Forensic science manager Greg Mason calls it the Ferrari of crime scene processing.

He’s talking about the new full spectrum imaging systems designed to detect and capture images of fingerprints and other evidence without the need for powder or chemicals. The Pinellas County Sheriff’s Office is now equipped with two.

“There’s nothing else like it,” Mason said, adding it could solve crimes faster. “It’s just unheard of.”

The Sheriff’s Office obtained the systems in January with federal grant money. The mobile version, which can be taken to crime scenes, cost $41,000 and will be utilized in major cases, such as homicides and sexual assaults.

Evidence brought into the forensics division will be analyzed by a lab version of the technology, which cost $39,000.

The new equipment is also now available at the Hillsborough County Sheriff’s Office, where specialists are “experimenting with various types of functions,” said agency spokeswoman Cristal Bermudez Nuñez in an email.

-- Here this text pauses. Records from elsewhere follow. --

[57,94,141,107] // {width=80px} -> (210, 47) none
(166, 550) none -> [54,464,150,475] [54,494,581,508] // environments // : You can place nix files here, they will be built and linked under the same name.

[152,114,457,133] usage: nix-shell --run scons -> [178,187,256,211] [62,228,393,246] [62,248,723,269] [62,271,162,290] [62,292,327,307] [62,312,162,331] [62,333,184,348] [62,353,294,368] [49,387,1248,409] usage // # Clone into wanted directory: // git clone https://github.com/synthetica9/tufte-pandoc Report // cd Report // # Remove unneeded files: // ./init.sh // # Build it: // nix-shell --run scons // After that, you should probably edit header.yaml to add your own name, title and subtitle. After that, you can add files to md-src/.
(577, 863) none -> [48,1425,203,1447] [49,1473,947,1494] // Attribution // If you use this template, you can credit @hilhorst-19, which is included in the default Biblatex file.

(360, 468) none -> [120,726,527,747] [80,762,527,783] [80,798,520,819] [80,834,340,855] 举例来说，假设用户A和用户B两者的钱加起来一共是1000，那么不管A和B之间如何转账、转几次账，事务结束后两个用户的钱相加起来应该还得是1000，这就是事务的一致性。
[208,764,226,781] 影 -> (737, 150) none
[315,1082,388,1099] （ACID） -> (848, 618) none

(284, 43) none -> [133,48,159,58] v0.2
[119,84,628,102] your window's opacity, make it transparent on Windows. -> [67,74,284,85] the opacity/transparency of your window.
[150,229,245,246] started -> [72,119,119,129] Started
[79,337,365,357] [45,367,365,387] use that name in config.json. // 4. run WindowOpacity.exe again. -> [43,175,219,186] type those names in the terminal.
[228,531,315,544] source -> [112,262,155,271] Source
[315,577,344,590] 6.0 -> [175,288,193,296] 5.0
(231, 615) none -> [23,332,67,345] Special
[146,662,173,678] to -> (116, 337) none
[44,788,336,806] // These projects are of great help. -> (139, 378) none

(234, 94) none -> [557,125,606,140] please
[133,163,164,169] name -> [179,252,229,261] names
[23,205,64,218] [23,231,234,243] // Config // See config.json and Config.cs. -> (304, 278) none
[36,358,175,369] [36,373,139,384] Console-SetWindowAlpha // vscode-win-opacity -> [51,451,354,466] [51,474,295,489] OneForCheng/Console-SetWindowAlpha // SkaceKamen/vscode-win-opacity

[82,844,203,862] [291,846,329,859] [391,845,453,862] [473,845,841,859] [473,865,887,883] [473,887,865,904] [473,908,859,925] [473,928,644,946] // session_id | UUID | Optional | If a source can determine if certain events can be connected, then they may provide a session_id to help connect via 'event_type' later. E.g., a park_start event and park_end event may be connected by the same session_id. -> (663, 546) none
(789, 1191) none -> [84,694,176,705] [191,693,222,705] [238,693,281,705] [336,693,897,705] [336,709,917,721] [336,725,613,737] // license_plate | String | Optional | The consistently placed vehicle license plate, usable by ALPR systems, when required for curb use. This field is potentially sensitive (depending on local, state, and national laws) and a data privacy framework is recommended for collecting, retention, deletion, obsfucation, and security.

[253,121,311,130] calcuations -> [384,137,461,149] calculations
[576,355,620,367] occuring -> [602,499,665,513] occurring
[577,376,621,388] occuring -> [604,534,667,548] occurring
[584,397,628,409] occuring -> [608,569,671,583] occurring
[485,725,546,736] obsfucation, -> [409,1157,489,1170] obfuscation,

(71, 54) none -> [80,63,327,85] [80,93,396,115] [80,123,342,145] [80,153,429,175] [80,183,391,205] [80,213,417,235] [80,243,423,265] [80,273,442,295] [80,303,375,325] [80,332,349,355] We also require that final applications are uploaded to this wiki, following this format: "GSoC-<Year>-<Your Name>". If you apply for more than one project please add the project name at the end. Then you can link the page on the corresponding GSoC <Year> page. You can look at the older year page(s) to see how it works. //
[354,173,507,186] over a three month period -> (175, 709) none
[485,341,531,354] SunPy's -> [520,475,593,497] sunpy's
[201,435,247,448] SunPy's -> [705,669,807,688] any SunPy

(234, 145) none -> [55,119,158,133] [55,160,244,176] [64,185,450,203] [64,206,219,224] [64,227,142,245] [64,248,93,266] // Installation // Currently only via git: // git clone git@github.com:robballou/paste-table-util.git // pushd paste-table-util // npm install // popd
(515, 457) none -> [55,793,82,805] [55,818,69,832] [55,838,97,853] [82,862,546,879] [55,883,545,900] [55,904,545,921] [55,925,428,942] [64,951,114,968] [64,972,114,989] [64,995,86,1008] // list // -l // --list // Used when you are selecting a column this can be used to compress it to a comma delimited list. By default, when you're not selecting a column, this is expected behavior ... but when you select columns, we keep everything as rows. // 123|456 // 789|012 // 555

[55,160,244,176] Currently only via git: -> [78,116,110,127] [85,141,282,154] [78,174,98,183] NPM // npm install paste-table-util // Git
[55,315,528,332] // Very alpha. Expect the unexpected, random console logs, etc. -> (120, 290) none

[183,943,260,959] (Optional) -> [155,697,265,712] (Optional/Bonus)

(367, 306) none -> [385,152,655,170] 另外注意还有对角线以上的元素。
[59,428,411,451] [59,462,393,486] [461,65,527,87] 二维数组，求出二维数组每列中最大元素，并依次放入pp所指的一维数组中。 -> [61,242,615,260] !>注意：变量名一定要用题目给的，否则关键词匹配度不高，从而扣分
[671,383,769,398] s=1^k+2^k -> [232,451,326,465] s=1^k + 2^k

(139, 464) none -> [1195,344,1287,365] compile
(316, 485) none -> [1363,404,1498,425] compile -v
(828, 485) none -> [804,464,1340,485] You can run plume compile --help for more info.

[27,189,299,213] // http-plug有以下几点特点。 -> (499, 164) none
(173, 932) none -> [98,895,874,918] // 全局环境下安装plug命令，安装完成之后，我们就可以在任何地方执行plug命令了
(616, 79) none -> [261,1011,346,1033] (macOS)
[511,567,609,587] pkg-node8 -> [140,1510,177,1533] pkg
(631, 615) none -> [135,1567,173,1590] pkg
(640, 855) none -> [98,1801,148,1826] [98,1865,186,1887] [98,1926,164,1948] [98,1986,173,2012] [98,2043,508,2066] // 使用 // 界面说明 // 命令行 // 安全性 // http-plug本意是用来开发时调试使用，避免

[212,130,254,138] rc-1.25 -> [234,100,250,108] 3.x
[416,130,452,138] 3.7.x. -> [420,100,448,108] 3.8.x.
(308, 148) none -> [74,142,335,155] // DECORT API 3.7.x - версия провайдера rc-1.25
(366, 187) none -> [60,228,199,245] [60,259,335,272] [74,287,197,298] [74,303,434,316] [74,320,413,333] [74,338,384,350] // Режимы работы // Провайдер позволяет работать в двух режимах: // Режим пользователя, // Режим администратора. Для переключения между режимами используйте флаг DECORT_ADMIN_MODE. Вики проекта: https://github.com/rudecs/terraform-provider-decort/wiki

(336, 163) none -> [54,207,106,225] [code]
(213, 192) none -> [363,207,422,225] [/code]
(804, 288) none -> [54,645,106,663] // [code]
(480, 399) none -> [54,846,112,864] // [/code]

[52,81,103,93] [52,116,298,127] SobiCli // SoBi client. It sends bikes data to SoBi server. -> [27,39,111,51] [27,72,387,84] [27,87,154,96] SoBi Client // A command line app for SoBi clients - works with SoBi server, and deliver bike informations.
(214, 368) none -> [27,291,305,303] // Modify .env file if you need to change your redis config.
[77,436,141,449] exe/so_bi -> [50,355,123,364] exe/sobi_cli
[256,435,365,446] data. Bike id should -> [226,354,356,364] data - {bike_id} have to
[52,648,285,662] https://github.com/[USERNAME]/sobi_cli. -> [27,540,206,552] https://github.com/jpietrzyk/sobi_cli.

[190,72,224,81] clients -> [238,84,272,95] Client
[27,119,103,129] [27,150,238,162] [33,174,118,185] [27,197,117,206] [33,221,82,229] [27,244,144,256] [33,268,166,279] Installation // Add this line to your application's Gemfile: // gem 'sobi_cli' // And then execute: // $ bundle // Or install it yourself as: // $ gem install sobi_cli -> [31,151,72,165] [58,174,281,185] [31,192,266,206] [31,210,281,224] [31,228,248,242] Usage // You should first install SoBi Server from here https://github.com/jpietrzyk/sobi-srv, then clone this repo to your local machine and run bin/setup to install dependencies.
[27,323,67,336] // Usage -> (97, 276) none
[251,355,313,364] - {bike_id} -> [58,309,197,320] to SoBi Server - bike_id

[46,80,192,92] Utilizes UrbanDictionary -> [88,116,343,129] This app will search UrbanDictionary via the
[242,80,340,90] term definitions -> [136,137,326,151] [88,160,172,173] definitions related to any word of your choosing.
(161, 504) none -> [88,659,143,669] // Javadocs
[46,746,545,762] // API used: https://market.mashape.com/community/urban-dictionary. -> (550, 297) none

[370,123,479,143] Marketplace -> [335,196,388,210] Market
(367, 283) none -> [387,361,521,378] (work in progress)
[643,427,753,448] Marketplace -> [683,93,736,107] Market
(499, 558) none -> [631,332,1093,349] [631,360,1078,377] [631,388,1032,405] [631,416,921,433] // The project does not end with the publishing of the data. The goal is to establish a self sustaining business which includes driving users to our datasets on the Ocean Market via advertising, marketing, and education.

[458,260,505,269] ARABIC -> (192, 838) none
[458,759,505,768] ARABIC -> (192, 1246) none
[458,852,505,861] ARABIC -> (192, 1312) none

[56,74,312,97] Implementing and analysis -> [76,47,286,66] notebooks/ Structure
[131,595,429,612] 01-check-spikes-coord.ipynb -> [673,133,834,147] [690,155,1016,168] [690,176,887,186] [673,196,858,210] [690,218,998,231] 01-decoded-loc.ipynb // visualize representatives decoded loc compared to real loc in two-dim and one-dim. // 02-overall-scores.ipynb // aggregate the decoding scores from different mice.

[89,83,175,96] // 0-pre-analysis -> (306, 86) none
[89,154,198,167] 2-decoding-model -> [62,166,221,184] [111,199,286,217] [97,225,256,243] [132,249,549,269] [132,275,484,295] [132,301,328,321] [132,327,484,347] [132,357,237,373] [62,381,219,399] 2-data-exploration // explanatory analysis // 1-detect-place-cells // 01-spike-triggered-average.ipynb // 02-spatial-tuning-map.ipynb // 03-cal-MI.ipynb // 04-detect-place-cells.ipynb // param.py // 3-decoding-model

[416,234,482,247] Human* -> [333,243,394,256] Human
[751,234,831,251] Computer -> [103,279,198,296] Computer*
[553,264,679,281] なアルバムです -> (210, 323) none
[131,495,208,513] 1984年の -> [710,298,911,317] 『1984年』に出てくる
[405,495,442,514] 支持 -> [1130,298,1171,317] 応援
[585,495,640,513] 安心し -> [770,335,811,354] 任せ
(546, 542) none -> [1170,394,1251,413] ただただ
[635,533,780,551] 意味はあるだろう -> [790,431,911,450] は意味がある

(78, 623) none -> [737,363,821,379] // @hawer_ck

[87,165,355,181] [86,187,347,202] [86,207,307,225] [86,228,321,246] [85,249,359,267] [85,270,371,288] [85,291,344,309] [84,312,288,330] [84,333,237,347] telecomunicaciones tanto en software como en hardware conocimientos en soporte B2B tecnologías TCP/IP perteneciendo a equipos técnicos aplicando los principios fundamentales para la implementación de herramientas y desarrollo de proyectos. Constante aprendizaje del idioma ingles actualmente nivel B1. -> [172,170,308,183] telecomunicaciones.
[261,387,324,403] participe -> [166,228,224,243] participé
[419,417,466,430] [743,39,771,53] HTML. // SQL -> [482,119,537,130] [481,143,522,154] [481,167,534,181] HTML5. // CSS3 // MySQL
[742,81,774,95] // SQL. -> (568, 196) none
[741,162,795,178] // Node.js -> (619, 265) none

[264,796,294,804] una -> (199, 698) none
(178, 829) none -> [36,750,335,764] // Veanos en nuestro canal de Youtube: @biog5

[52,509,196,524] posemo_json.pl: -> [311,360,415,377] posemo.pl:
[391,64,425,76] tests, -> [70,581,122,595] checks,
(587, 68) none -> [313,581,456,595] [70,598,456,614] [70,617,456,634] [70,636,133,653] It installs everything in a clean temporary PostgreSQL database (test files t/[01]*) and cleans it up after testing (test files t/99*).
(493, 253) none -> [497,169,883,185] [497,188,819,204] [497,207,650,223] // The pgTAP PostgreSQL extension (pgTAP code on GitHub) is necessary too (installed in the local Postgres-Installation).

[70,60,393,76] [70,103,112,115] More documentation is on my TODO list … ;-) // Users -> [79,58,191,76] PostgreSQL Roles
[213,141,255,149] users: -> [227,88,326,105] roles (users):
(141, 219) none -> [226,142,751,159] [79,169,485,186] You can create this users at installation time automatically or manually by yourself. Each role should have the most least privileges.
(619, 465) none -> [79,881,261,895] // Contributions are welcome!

Greg Mason, section manager with the Pinellas County Sheriff’s Office’s Forensic Sciences Division, works with the full spectrum imaging system at the forensics lab in Largo.

It works like this: specialists shine a shortwave UV light on evidence in order to find fingerprints, narcotics residue, bodily fluids, gasoline, and even alterations in documents. Once evidence is located, the specialist can step on a foot pedal that will capture the image.

Chemical and powder processing will continue to be used since some residues might surface better with other techniques, Mason said.

In the past, technicians trying to detect evidence on documents would have to spray the papers with chemicals and wait up to 24 hours for it to dry.

Detectives trying to make an arrest can also bring in a piece of evidence, such as a receipt for prescriptions in a drug case, and have it scanned by the UV light for any traces of fingerprints.

A pair of fingerprints on a receipt are illuminated by Greg Mason

Representatives of the vendor, Arrowhead Forensics, visited the Sheriff’s Office and trained the crime scene investigation supervisors, as well as the unit’s major case response team.